All this to determine the possibility of RA and to better understand my symptoms and history as a PMR patient and formulate a treatment plan with results in mind.
Others have responded asking if pain medication provides relief, a short course of pred may provide answers.
I am have been on Methotrexate 3 weeks now in an attempt to lower my daily pred dose for PMR, where I’ve been stuck for over 2 years (9mg). The new rheumatologist has the same plan for me that you’ve already completed. She seems to think the way forward is somewhat standard (dare I say simple), when indeed, I think it is more complex. Your current situation is a reminder of that.
Hope you sort it out…hard to know how to move forward until it is. Pred will provide relief from PMR symptoms, Methotrexate is used by RA patients. So if you start both, I’m not sure you will get a clearer picture (although both meds seemed to have helped with your PMR). Sorry to hear of your ongoing pains, and my wish is that you will get relief, and answers, soon!
Fellow Canadian oh the path we travel…..so great to hear from you. I am thinking Rheumy just wants my pain gone. I asked as she had tested for RA she said the test could be negative but my recent symptoms are leading her to that thought I am going for follow up blood work and I think, that she will probably go further as I meet with again in 2 months? But if I have a problem I am to call. I have to say this is my second rheumatologist and she is definitely a blessing as she listens to my ailments ! Thanks for your reply and wishes too!
There is, as you probably know by now, a condition called seronegative RA, which according to Dr Google is diagnosed through symptoms rather than definitive test result - a bit like PMR! Hope you get answer soon.
Pred is also used in treating RA, although because mtx works for RA they like to switch RA patients over to mtx as soon as possible. I take it mtx helped your PMR? It doesn't work for all PMR patients who try it, and this may reflect whatever is the ultimate cause of one's particular version of PMR as there seem to be several different forms of the condition.

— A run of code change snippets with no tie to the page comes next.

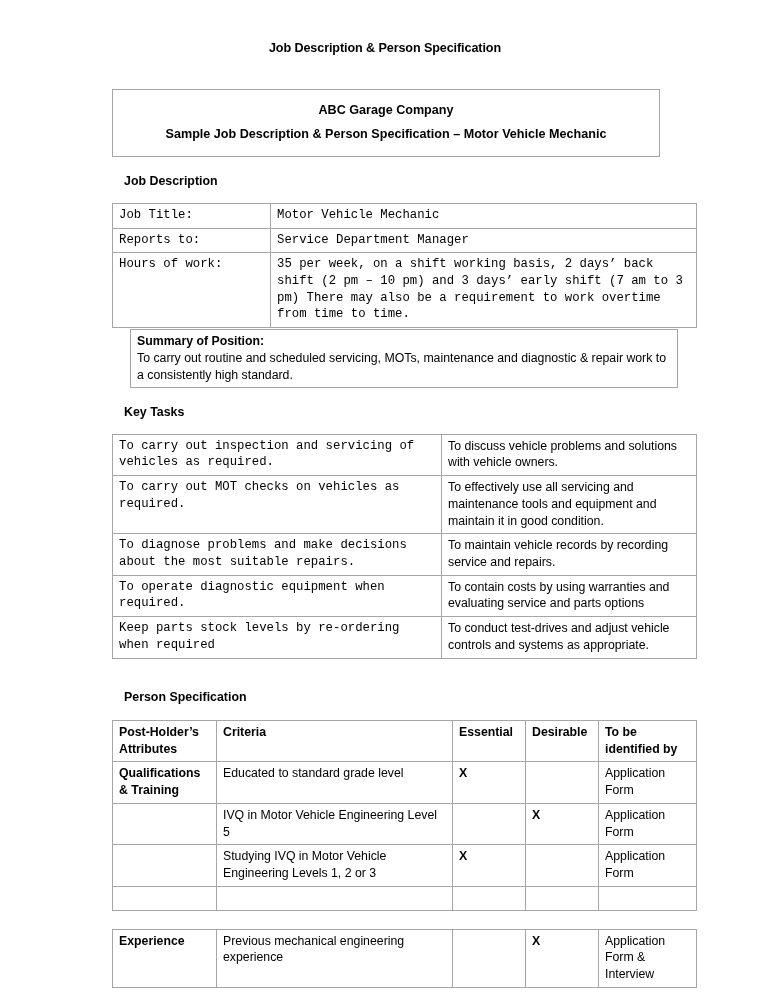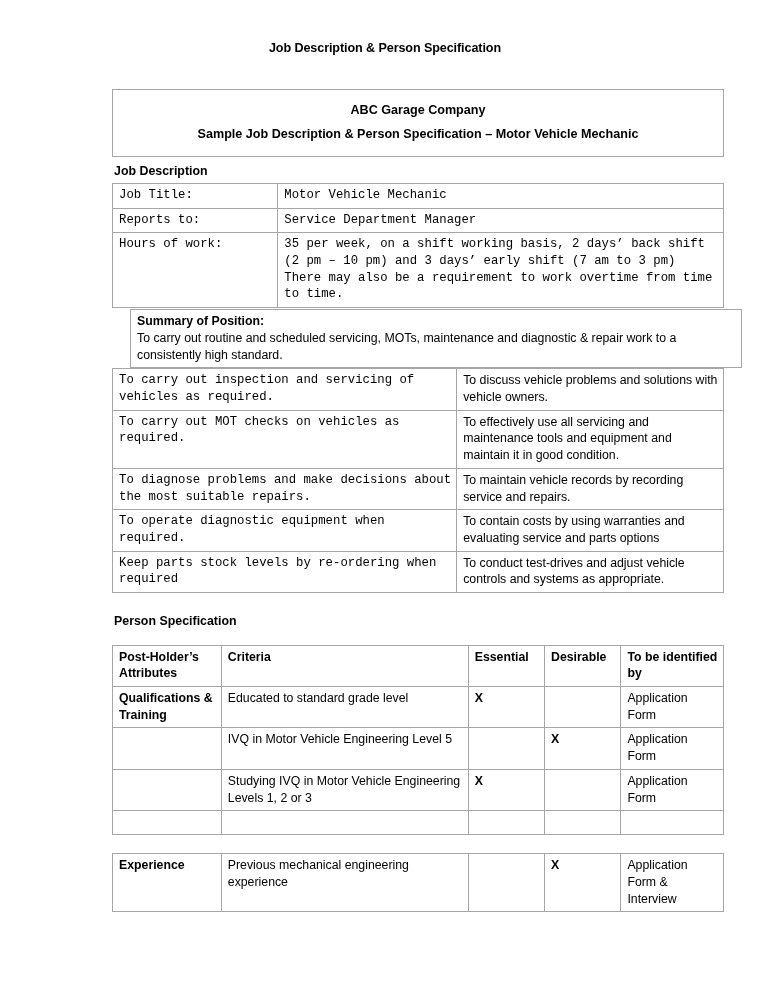"ABC Garage Company" table.doc { width: 612px -> 548px }
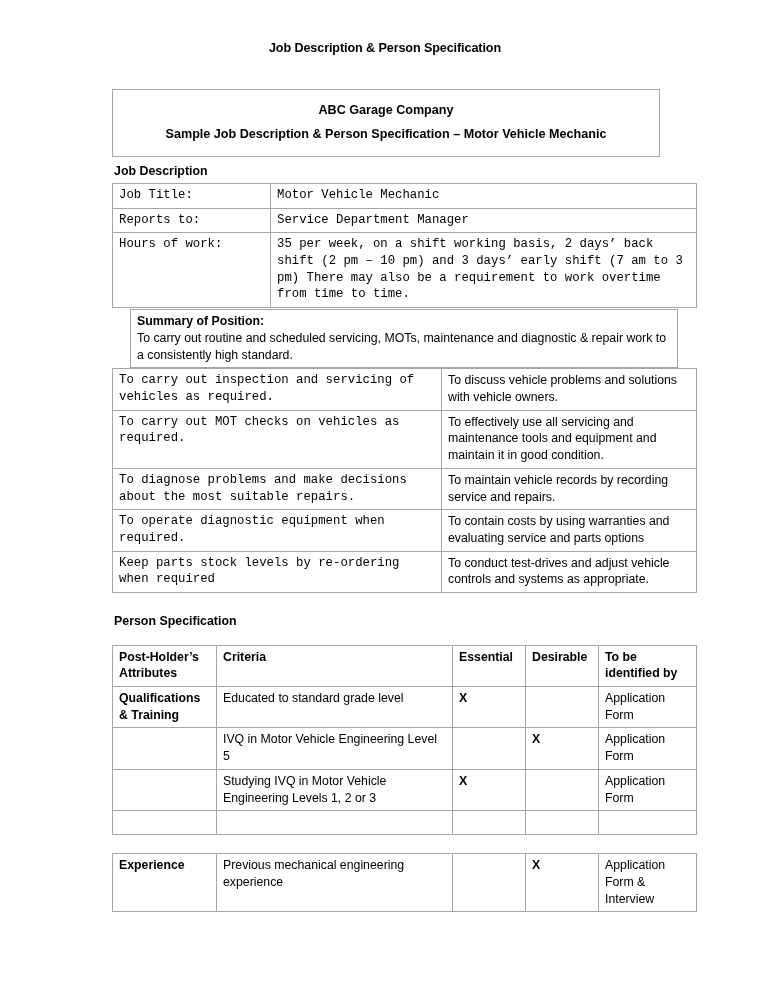"Job Description" .section-label { margin: 0 -> 10px }
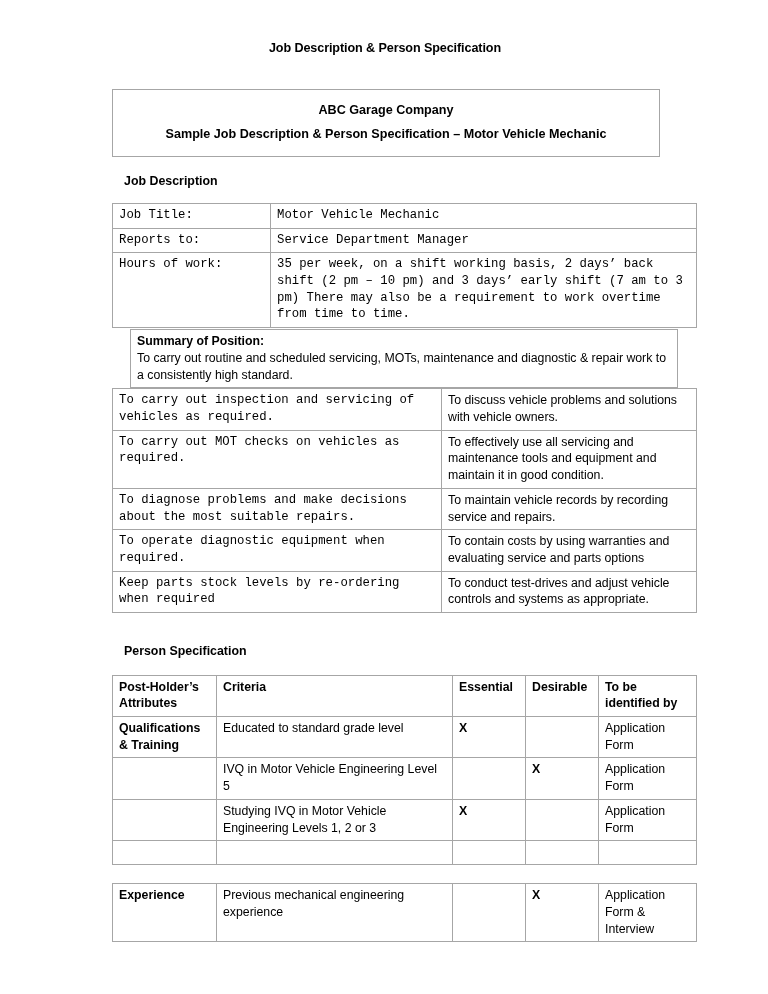"Key Tasks" div.section-label { html: none -> <div>Key Tasks</div> }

Had you thought of just taking one of the medications first? I know mtx is used for RA, but is only a steroid sparer in PMR. As PMRCanada indicated taking both to begin may muddy the diagnostic waters.
Good luck (from another Canadian) 🍀🍁
I am following what my Rheumy suggested yesterday take prednisone and the methotrexate. I only started the metho in August 2021 did it help? Not sure, I know I did develop a cough from it so that's why I started taking it end of October. I told Rheumy that yesterday but she said take it??? I am going to see if the cough comes back I will be off Metho? Thank you so much for your reply! Are you from Canada too Heron NS, in Nova Scotia? If so, what a beautiful part of our country! Are you closer to Springhill by chance?
I'm in Nova Scotia, but Dartmouth, not Springhill. Grew up in Windsor, NS, from age of 7. My daughter lives in Ontario (Belleville).
I do hope you get rapid relief from the meds. It's disappointing when you think you are better and then you aren't. I had a much briefer flirtation with zero back in 2020 so can relate!